Section 1 - CHEMICAL PRODUCT AND COMPANY IDENTIFICATION

PRODUCT NAME

JUROX LUTOGESTON INJECTION

NFPA

PRODUCT USE

Injection for the treatment of habitual abortion in dogs, cows, horses, pigs, sheep and
goats

SYNONYMS

"habitual abortion treatment veterinary use"

Section 2 - HAZARDS IDENTIFICATION

CANADIAN WHMIS SYMBOLS

EMERGENCY OVERVIEW

RISK

Irritating to skin.

POTENTIAL HEALTH EFFECTS

ACUTE HEALTH EFFECTS

SWALLOWED

  The material has NOT been classified as "harmful by ingestion". This is because of the lack of corroborating animal or human evidence. The material may still be damaging to the health of the individual, following ingestion, especially where pre-existing organ (e.g. liver, kidney) damage is evident. Present definitions of harmful or toxic substances are generally based on doses producing mortality (death) rather than those producing morbidity (disease, ill-health). Gastrointestinal tract discomfort may produce nausea and vomiting. In an occupational setting however, unintentional ingestion is not thought to be cause for concern.  

EYE

  Limited evidence or practical experience suggests, that the material may cause eye irritation in a substantial number of individuals. Prolonged eye contact may cause inflammation characterized by a temporary redness of the conjunctiva (similar to windburn).  The material may be irritating to the eye, with prolonged contact causing inflammation. Repeated or prolonged exposure to irritants may produce conjunctivitis.  

SKIN

  Skin contact with the material may damage the health of the individual; systemic effects may result following absorption.  The material may cause moderate inflammation of the skin either following direct contact or after a delay of some time. Repeated exposure can cause contact dermatitis which is characterized by redness, swelling and blistering.  Entry into the blood-stream, through, for example, cuts, abrasions or lesions, may produce systemic injury with harmful effects. Examine the skin prior to the use of the material and ensure that any external damage is suitably protected.  The material may cause severe skin irritation after prolonged or repeated exposure and may produce on contact skin redness, swelling, the production of vesicles, scaling and thickening of the skin. Repeated exposures may produce severe ulceration.  

INHALED

  The material is not thought to produce either adverse health effects or irritation of the respiratory tract following inhalation (as classified using animal models). Nevertheless, adverse effects have been produced following exposure of animals by at least one other route and good hygiene practice requires that exposure be kept to a minimum and that suitable control measures be used in an occupational setting.  Not normally a hazard due to non-volatile nature of product.  

CHRONIC HEALTH EFFECTS

  There is some evidence that inhaling this product is more likely to cause a sensitization reaction in some persons compared to the general population.  
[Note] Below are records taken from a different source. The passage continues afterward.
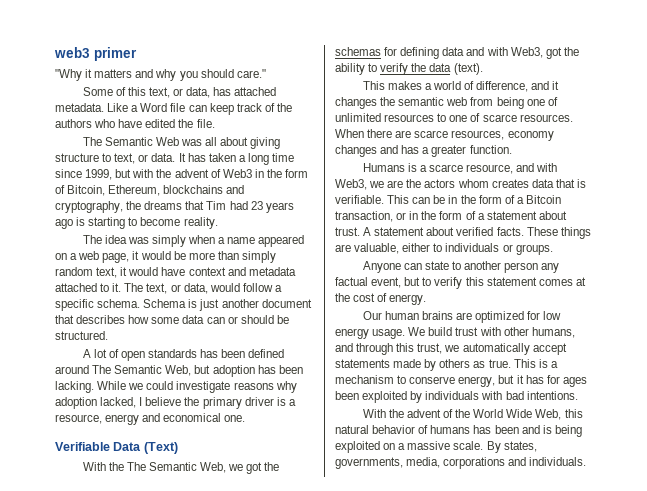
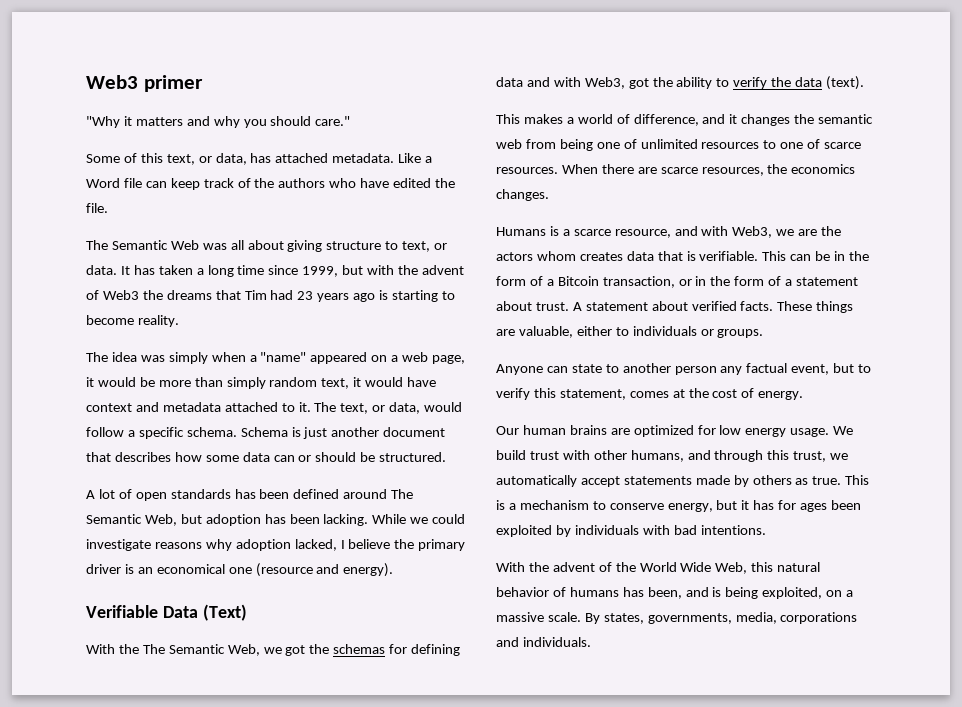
[54,47,90,58] web3 -> [86,75,138,89] Web3
[254,169,309,178] [55,185,245,196] [55,201,123,213] in the form of Bitcoin, Ethereum, blockchains and cryptography, -> (139, 295) none
[227,237,256,244] name -> [260,352,307,362] "name"
[288,399,296,406] [55,413,246,425] a resource, energy and economical one. -> [137,563,394,577] an economical one (resource and energy).
[507,131,554,141] [335,145,512,157] economy changes and has a greater function. -> [767,164,856,174] [496,189,549,201] the economics changes.
[486,277,537,286] statement -> [559,389,626,400] statement,
[494,425,519,434] been -> [647,587,682,599] been,
[335,441,380,453] exploited -> [762,587,823,599] exploited,

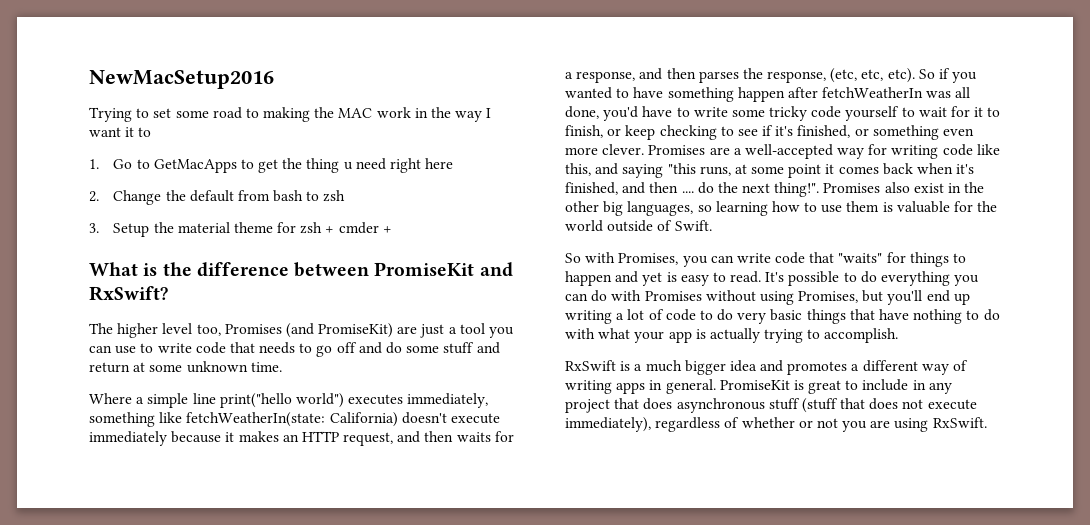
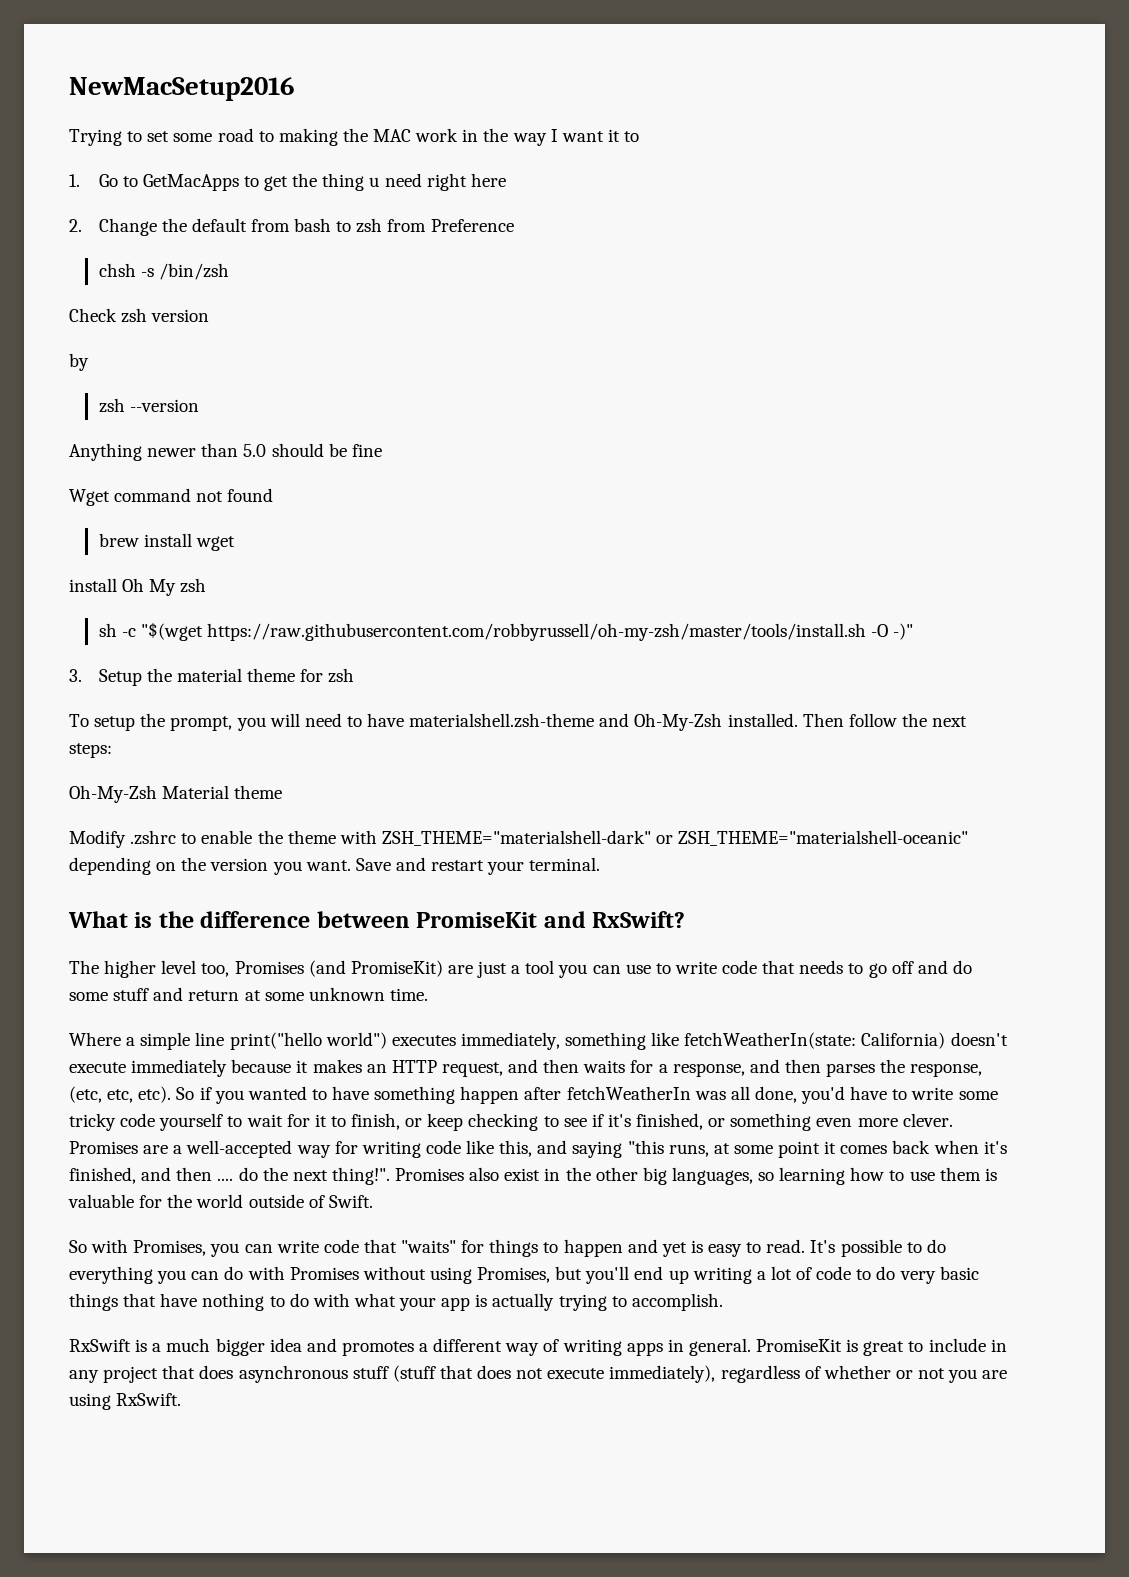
(346, 196) none -> [387,219,514,232] [98,263,229,280] [69,308,210,323] [69,353,89,371] [98,398,199,413] [69,443,382,461] [69,488,274,506] [98,533,235,551] [69,578,207,596] [98,622,914,641] from Preference // chsh -s /bin/zsh // Check zsh version // by // zsh --version // Anything newer than 5.0 should be fine // Wget command not found // brew install wget // install Oh My zsh // sh -c "$(wget https://raw.githubusercontent.com/robbyrussell/oh-my-zsh/master/tools/install.sh -O -)"
[325,222,392,234] + cmder + -> [69,713,968,731] [69,743,112,758] [69,785,283,803] [69,830,969,848] [69,857,601,875] // To setup the prompt, you will need to have materialshell.zsh-theme and Oh-My-Zsh installed. Then follow the next steps: // Oh-My-Zsh Material theme // Modify .zshrc to enable the theme with ZSH_THEME="materialshell-dark" or ZSH_THEME="materialshell-oceanic" depending on the version you want. Save and restart your terminal.

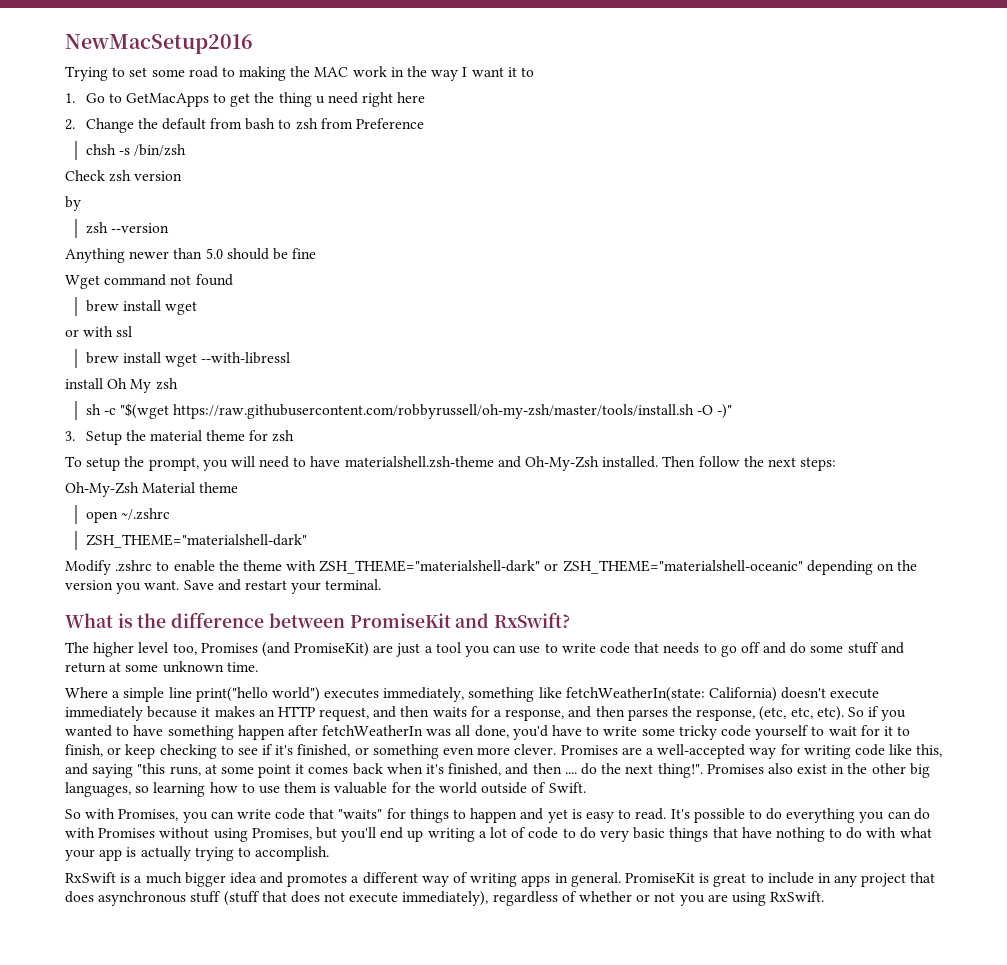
(235, 543) none -> [65,326,133,337] [85,352,291,367] // or with ssl // brew install wget --with-libressl
(283, 792) none -> [85,508,170,523] [85,534,307,548] // open ~/.zshrc // ZSH_THEME="materialshell-dark"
  Limited evidence suggests that repeated or long-term occupational exposure may produce cumulative health effects involving organs or biochemical systems.  There is limited evidence that, skin contact with this product is more likely to cause a sensitization reaction in some persons compared to the general population.  There is some evidence that human exposure to the material may result in developmental toxicity. This evidence is based on animal studies where effects have been observed in the absence of marked maternal toxicity, or at around the same dose levels as other toxic effects but which are not secondary non-specific consequences of the other toxic effects.  Exposure to the material for prolonged periods may cause physical defects in the developing embryo (teratogenesis).  Progestogens cause gastrointestinal disturbances, acne, swelling, weight gain, skin rashes, hives, menal depression, breast changes with discomfort and occasionally enlargement in males, changes in sex drive, altered menstrual cycles or irregular menstrual bleeding. Liver abnormalities and jaundice have been reported.  Some progestogens have been associated with an increase in congenital abnormalities. Repeated intake of progesterones may produce headache, nausea, vomiting, diarrhea, inflammation of the mouth cavity with ulcers, swelling, weight change, fever, fatigue, increased or decreased sleep, mental depression, allergic rashes including hives and itching, acne, sensitivity to light, pigmented skin, hair loss, excessive hair growth, clotting and vein inflammation, obstructive jaundice, and precipitation of porphyria. Other symptoms may include menstrual disorders, breast changes, effects on the cervix, Candida infections of the vagina, decreased sex drive, and inhibition of sperm production. Exposure during the first trimester may produce mild masculinization of the external genitalia of the female fetus or defects in the male. Exposure to female sex hormones during the first trimester has also been associated with various birth defects of the cardiovascular system and bones.  One ingredient of the product has caused skin sensitization reactions, shown as localized reddening and hives, or may produce respiratory sensitization characterized by asthma-  like symptoms and runny nose.